Fixed or variable rate tariffs

To be sure you will not suffer rises in your energy prices, go for a fixed tariff. This guarantees that the amount you pay will not change for an agreed period of time. The downside is that you will not benefit if prices fall.

If you expect energy prices to drop, go for a variable rate tariff - or even a capped rate - which will give you a benefit if your provider does cut the cost of electricity. Of course, on a variable rate, if the rates go up, you will face higher bills. The capped rate means you know the maximum you will pay on your electricity for an agreed period.

Other benefits

Getting extra benefits from electricity suppliers is a good idea if you can also get a cheaper deal. For example, you can get Tesco Clubcard or Nectar points from some companies, and you could potentially get free Home Cover, which means you can get your boiler or heating fixed more quickly when it goes wrong. Mid-winter, this is a god-send.

Customer service

Good customer service is more important than you might think, and that is why some people are prepared to pay a bit more to get better service. When you have no problems with your service, it is not an issue, but when something goes wrong and you need some help, good customer service is key.

Friends, family and forums are good places to go to find out which electricity suppliers are considered the best for customer service.

Online services

If you are happy to run your electricity services on line, then you should be able to get a better rate. You will have less access to a call centre, you will not get paper bills - instead they will be available online - and you will need to read your meter regularly so that you bills are more accurate.

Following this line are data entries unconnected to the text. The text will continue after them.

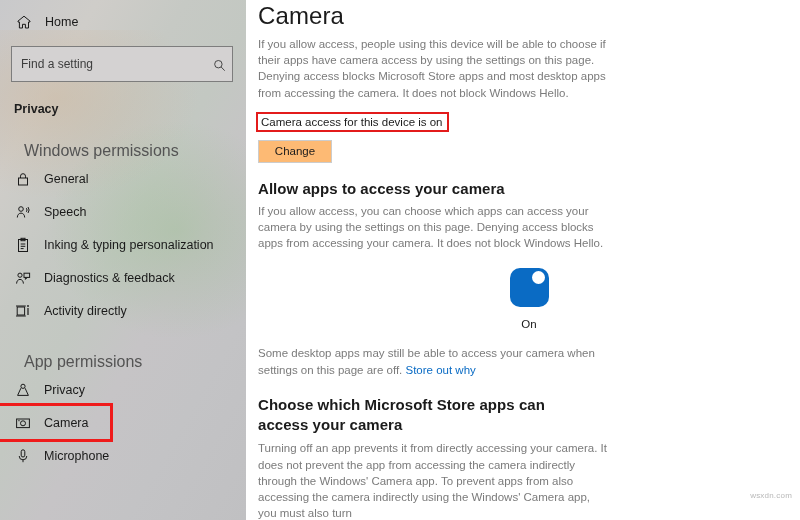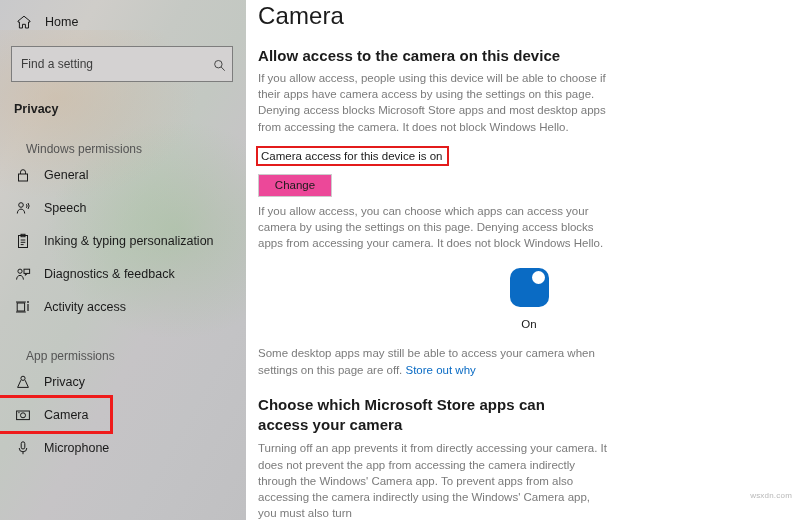--- a/index.html
+++ b/index.html
@@ -96,25 +96,26 @@
 
   .section-title-privacy {
     font-size: 12.5px;
     font-weight: bold;
     color: #1d1d1d;
     padding-left: 14px;
     margin-top: 20px;
   }
 
   .group-label {
-    font-size: 12px;
+    font-size: 16px;
     color: #545454;
-    padding-left: 26px;
+    padding-left: 10px;
     margin-top: 26px;
     margin-bottom: 2px;
+    margin-left: 14px;
   }
 
   .nav-item {
     display: flex;
     align-items: center;
     gap: 13px;
     height: 33px;
     padding-left: 15px;
     position: relative;
   }
@@ -170,21 +171,21 @@
     margin-top: 13px;
     padding: 2px 4px 2px 3px;
     outline: 2px solid #e31b1b;
   }
 
   .change-btn {
     display: block;
     margin-top: 10px;
     width: 74px;
     height: 23px;
-    background: #ec4899;
+    background: #fdba74;
     border: 1px solid #cccccc;
     font-family: "Liberation Sans", sans-serif;
     font-size: 11.5px;
     color: #1b1b1b;
     cursor: pointer;
     text-align: center;
     line-height: 21px;
   }
 
   .toggle-row {
@@ -317,21 +318,21 @@
       <div class="nav-item">
         <span class="ico">
           <svg viewBox="0 0 16 16" width="16" height="16">
             <rect x="2.2" y="4" width="7.4" height="8" fill="none" stroke="#1a1a1a" stroke-width="1"></rect>
             <line x1="1" y1="3" x2="10.8" y2="3" stroke="#1a1a1a" stroke-width="1"></line>
             <line x1="1" y1="13" x2="10.8" y2="13" stroke="#1a1a1a" stroke-width="1"></line>
             <line x1="13" y1="5" x2="13" y2="12" stroke="#1a1a1a" stroke-width="1.2"></line>
             <circle cx="13" cy="3" r=".9" fill="#1a1a1a"></circle>
           </svg>
         </span>
-        <span class="lbl">Activity access</span>
+        <span class="lbl">Activity directly</span>
       </div>
 
       <div class="group-label">App permissions</div>
 
       <div class="nav-item">
         <span class="ico">
           <svg viewBox="0 0 16 16" width="16" height="16">
             <circle cx="8" cy="4.3" r="2.1" fill="none" stroke="#1a1a1a" stroke-width="1"></circle>
             <path d="M5.9 6.2 2.6 13.4h10.8L10.1 6.2" fill="none" stroke="#1a1a1a" stroke-width="1"></path>
           </svg>
@@ -362,28 +363,28 @@
       </div>
 
     </div>
   </div>
 
   <div class="content">
 
     <div class="page-title">Camera</div>
 
     
-    <h2 class="sec-head">Allow access to the camera on this device</h2>
     <p class="sec-body">If you allow access, people using this device will be able to choose if their apps have camera access by using the settings on this page. Denying access blocks Microsoft Store apps and most desktop apps from accessing the camera. It does not block Windows Hello.</p>
 
     <span class="status-line">Camera access for this device is on</span>
 
     <button class="change-btn">Change</button>
 
     
+    <h2 class="sec-head">Allow apps to access your camera</h2>
     <p class="sec-body">If you allow access, you can choose which apps can access your camera by using the settings on this page. Denying access blocks apps from accessing your camera. It does not block Windows Hello.</p>
 
     <div class="toggle-row">
       <div class="toggle">
         <span class="knob"></span>
       </div>
       <span class="toggle-label">On</span>
     </div>
 
     <p class="note"><span>Some desktop apps may still be able to access your camera when settings on this page are off. </span><a href="#">Store out why</a></p>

All of these measures reduce the overheads of the company, so they pass on the savings to you in the form of a cheaper deal.

Transfer process

You should not find it difficult to transfer from one provider to another, and more people than ever are making the switch to save money. MoneySupermarket saw a whopping 1,264% rise in tariff swaps in a single day in June 2011.

Once you have applied online for the cheapest and best deal from the electricity supplier you want to go to, you will wait between four and six weeks for the switch to complete. You do not have to worry about speaking to your existing supplier either, there is no need to.

The only change you will see is a new name on your electricity bill for your provider, and of course lower bills. You will not have any interruption in your electricity supply.